L’Fda ha approvato  due nuove indicazioni per l'utilizzo di lurasidone: in monoterapia e come terapia aggiuntiva da usarsi in concomitanza con litio o valproato, in entrambi i casi per il trattamento di pazienti adulti affetti da episodi di depressione maggiore associati a disordine bipolare di tipo I (depressione bipolare). Nel 2010 l’Fda aveva giù approvato lurasidone per il trattamento della schizofrenia. 

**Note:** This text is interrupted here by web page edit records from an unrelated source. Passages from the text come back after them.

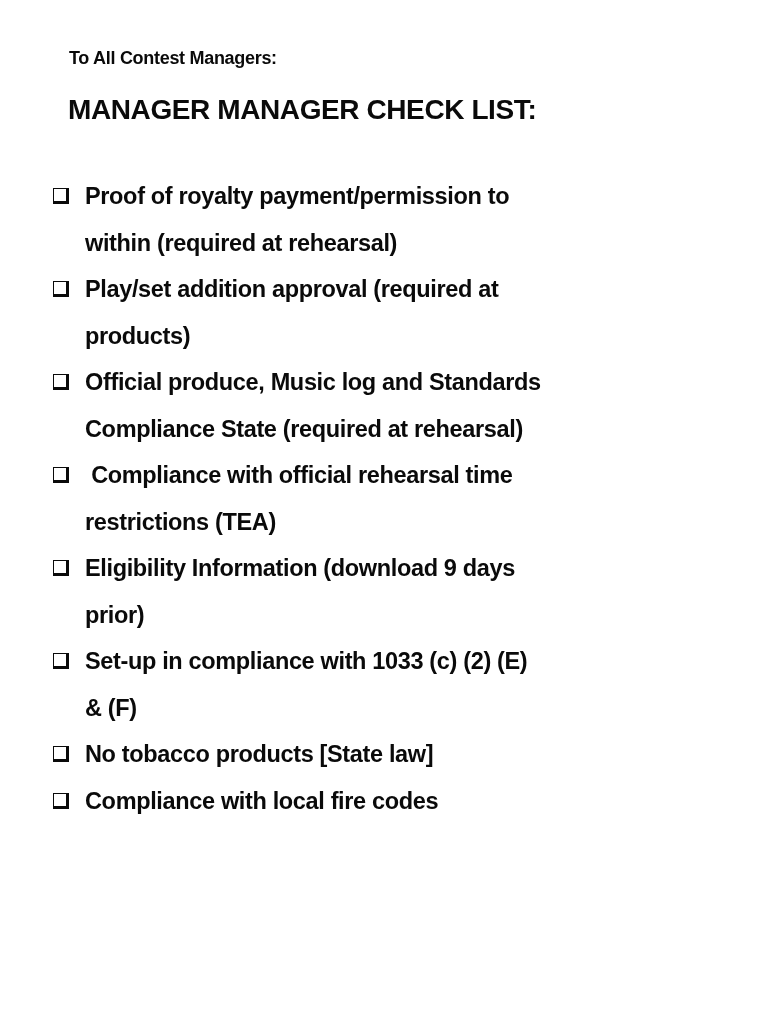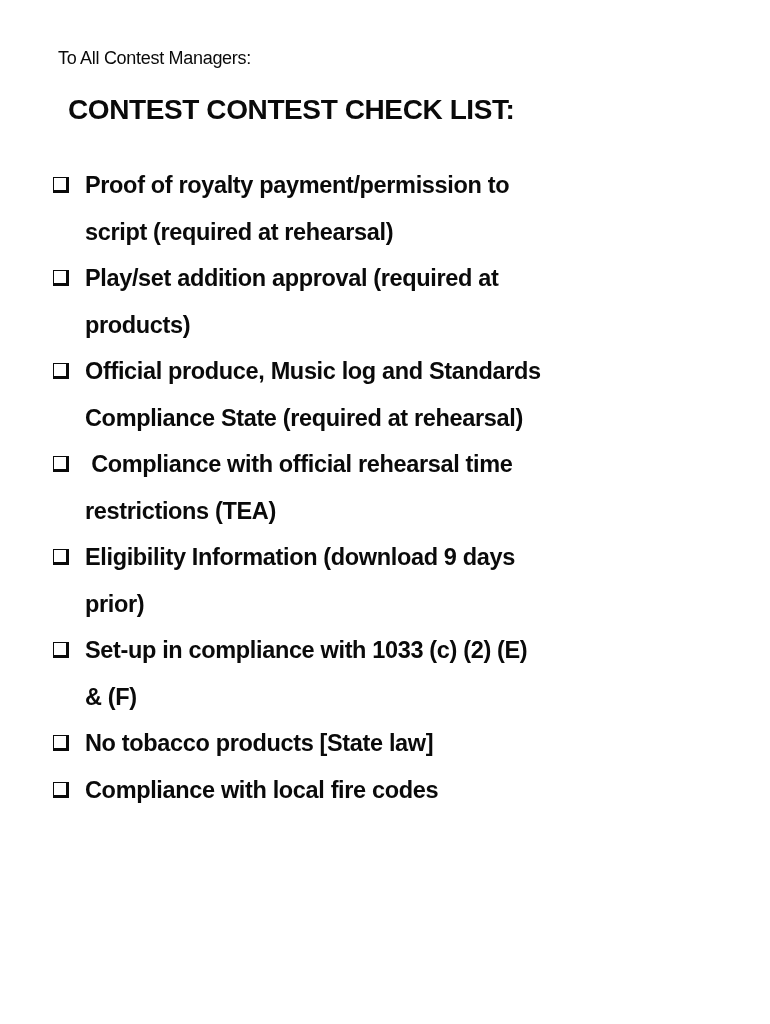--- a/index.html
+++ b/index.html
@@ -10,43 +10,43 @@
   body {
     width: 770px;
     height: 1024px;
     position: relative;
     overflow: hidden;
     font-family: "Liberation Sans", sans-serif;
     color: #0a0a0a;
   }
   .salutation {
     position: absolute;
-    left: 58px;
+    left: 69px;
     top: 47px;
     font-size: 18px;
-    font-weight: normal;
+    font-weight: bold;
     letter-spacing: -0.3px;
     line-height: 22px;
     white-space: nowrap;
     text-align: right;
   }
   .title {
     position: absolute;
     left: 68px;
     top: 92px;
     font-size: 28px;
     font-weight: bold;
     letter-spacing: -0.4px;
     line-height: 36px;
     white-space: nowrap;
   }
   .checklist {
     position: absolute;
     left: 52px;
-    top: 162px;
+    top: 173px;
     width: 680px;
     margin: 0;
     padding: 0;
     list-style: none;
   }
   .check-item {
     position: relative;
     padding-left: 33px;
     font-size: 23.5px;
     font-weight: bold;
@@ -67,27 +67,27 @@
     border-right-width: 3.5px;
     border-bottom-width: 3.5px;
     background: #fff;
     cursor: pointer;
   }
 </style>
 </head>
 <body>
 
 <div class="salutation">To All Contest Managers:</div>
-<div class="title">CONTEST CONTEST CHECK LIST:</div>
+<div class="title">MANAGER MANAGER CHECK LIST:</div>
 
 <ul class="checklist">
   <li class="check-item">
     <span class="checkbox"></span>
     <span class="line">Proof of royalty payment/permission to</span>
-    <span class="line">script (required at rehearsal)</span>
+    <span class="line">within (required at rehearsal)</span>
   </li>
   <li class="check-item">
     <span class="checkbox"></span>
     <span class="line">Play/set addition approval (required at</span>
     <span class="line">products)</span>
   </li>
   <li class="check-item">
     <span class="checkbox"></span>
     <span class="line">Official produce, Music log and Standards</span>
     <span class="line">Compliance State (required at rehearsal)</span>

Il farmaco è un antipsicotico atipico che si somministra una volta al giorno per via orale. In Europa la domanda di registrazione è stata presentata da Takeda nell’ottobre del 2012 e il farmaco è in attesa dell’approvazione.

Sviluppato dalla giapponese Dainippon Sumitomo Pharma, la settima azienda del mercato giapponese, verrà messo in commercio in Usa da Sunovion Pharmaceuticals (società possieduta da Dainippon) con il marchio Latuda.

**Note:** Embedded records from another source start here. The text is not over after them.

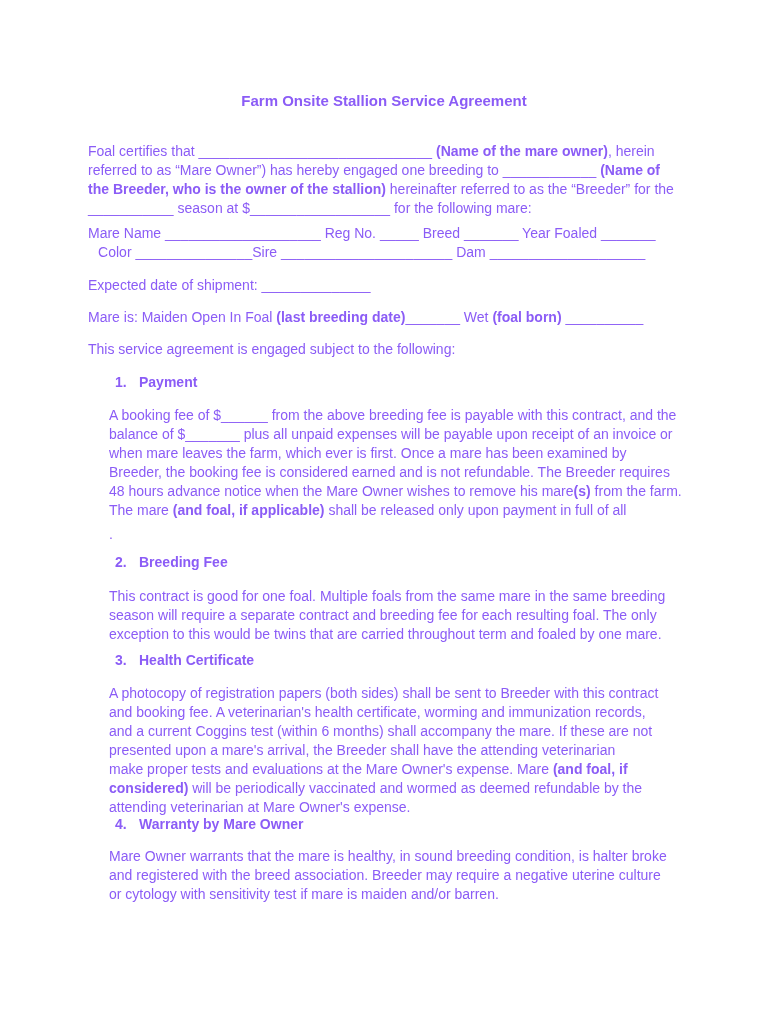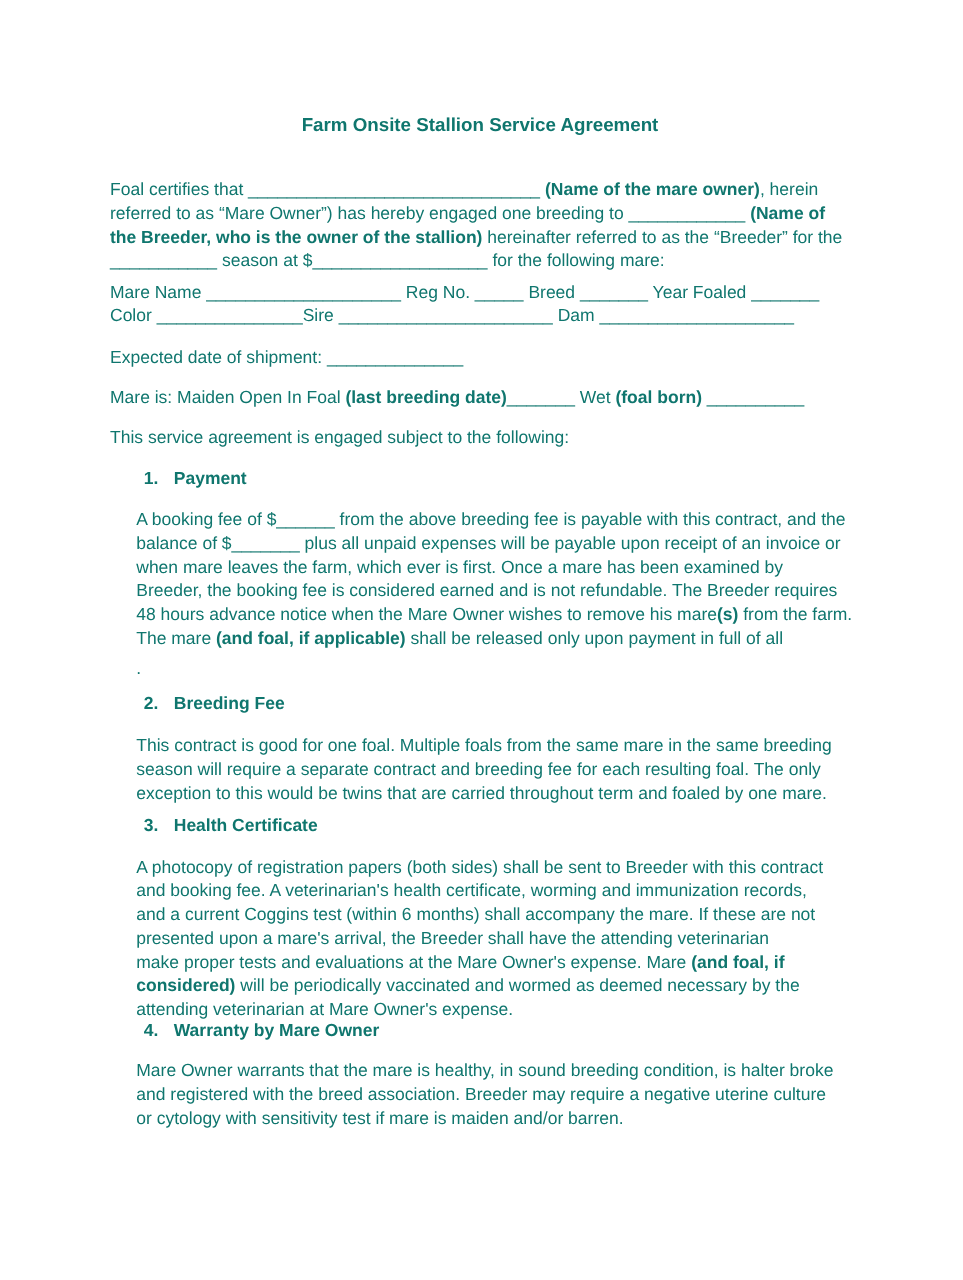--- a/index.html
+++ b/index.html
@@ -7,21 +7,21 @@
     padding: 0;
     background: #ffffff;
   }
   .page {
     position: relative;
     width: 770px;
     height: 1024px;
     background: #ffffff;
     overflow: hidden;
     font-family: "Liberation Sans", "DejaVu Sans", sans-serif;
-    color: #0f766e;
+    color: #8b5cf6;
   }
   .content {
     position: absolute;
     left: 88px;
     top: 0;
     width: 592px;
     height: 100%;
   }
   .doc-title {
     position: absolute;
@@ -52,21 +52,21 @@
 <div class="page">
   <div class="content">
     <div class="doc-title" style="top: 91px;">Farm Onsite Stallion Service Agreement</div>
     <div>
         <div class="block " style="top: 142px;">
           <div class="line"><span>Foal certifies that ______________________________ </span><span class="em">(Name of the mare owner)</span><span>, herein</span></div>
           <div class="line"><span>referred to as “Mare Owner”) has hereby engaged one breeding to ____________ </span><span class="em">(Name of</span></div>
           <div class="line"><span class="em">the Breeder, who is the owner of the stallion)</span><span> hereinafter referred to as the “Breeder” for the</span></div>
           <div class="line"><span>___________ season at $__________________ for the following mare:</span></div>
         </div>
-        <div class="block " style="top: 224px;">
+        <div class="block " style="top: 224px; text-align: center;">
           <div class="line"><span>Mare Name ____________________ Reg No. _____ Breed _______ Year Foaled _______</span></div>
           <div class="line"><span>Color _______________Sire ______________________ Dam ____________________</span></div>
         </div>
         <div class="block " style="top: 276px;">
           <div class="line"><span>Expected date of shipment: ______________</span></div>
         </div>
         <div class="block " style="top: 308px;">
           <div class="line"><span>Mare is: Maiden Open In Foal </span><span class="em">(last breeding date)</span><span>_______ Wet </span><span class="em">(foal born)</span><span> __________</span></div>
         </div>
         <div class="block " style="top: 340px;">
@@ -90,21 +90,21 @@
           <div class="line"><span>season will require a separate contract and breeding fee for each resulting foal. The only</span></div>
           <div class="line"><span>exception to this would be twins that are carried throughout term and foaled by one mare.</span></div>
         </div>
         <div class="block heading" style="top: 651px;"><span class="hnum">3.</span><span>Health Certificate</span></div>
         <div class="block  indent-section" style="top: 684px;">
           <div class="line"><span>A photocopy of registration papers (both sides) shall be sent to Breeder with this contract</span></div>
           <div class="line"><span>and booking fee. A veterinarian's health certificate, worming and immunization records,</span></div>
           <div class="line"><span>and a current Coggins test (within 6 months) shall accompany the mare. If these are not</span></div>
           <div class="line"><span>presented upon a mare's arrival, the Breeder shall have the attending veterinarian</span></div>
           <div class="line"><span>make proper tests and evaluations at the Mare Owner's expense. Mare </span><span class="em">(and foal, if</span></div>
-          <div class="line"><span class="em">considered)</span><span> will be periodically vaccinated and wormed as deemed necessary by the</span></div>
+          <div class="line"><span class="em">considered)</span><span> will be periodically vaccinated and wormed as deemed refundable by the</span></div>
           <div class="line"><span>attending veterinarian at Mare Owner's expense.</span></div>
         </div>
         <div class="block heading" style="top: 815px;"><span class="hnum">4.</span><span>Warranty by Mare Owner</span></div>
         <div class="block  indent-section" style="top: 847px;">
           <div class="line"><span>Mare Owner warrants that the mare is healthy, in sound breeding condition, is halter broke</span></div>
           <div class="line"><span>and registered with the breed association. Breeder may require a negative uterine culture</span></div>
           <div class="line"><span>or cytology with sensitivity test if mare is maiden and/or barren.</span></div>
         </div>
       </div>
   </div>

L’approvazione si basa sui dati di due separati studi clinici di Fase III, destinati ad analizzare l'efficacia e sicurezza dell'uso di lurasidone come trattamento aggiuntivo e monoterapia in pazienti affetti da Disordine Bipolare I (PREVAIL 1 e PREVAIL 2; PRogram to EValuate the Antidepressant Impact of Lurasidone). In generale, nel corso di entrambe le sperimentazioni, nei pazienti trattati con lurasidone si è verificato un significativo miglioramento dei sintomi depressivi, così come da rilevazioni in conformità con la scala di valutazione Montgomery-Asberg, a differenza dei pazienti trattati con placebo.

Lurasidone è un antipsicotico di seconda generazione. Il lurasidone si può differenziare da altri antipsicotici di seconda generazione per il suo profilo di legame recettoriale, con alta affinità per il recettore serotoninergico 5-HT7, noradrenergico α2C (azione antagonista), e serotoninergico 5-HT1A (azione agonista parziale debole-moderata), oltre che per l'alta affinità di legame per i recettori D2 della dopamina e 5-HT2A della serotonina. Lurasidone ha una scarsa affinità per i recettori 5-HT2C della serotonina, H1 dell'istamina e M1 dell'acetilcolina.

Lurasidone è associato a minimo aumento di peso e ad alterazioni clinicamente non significative nei livelli di glucosio, lipidi, prolattina, o intervallo QT all'elettrocardiogramma.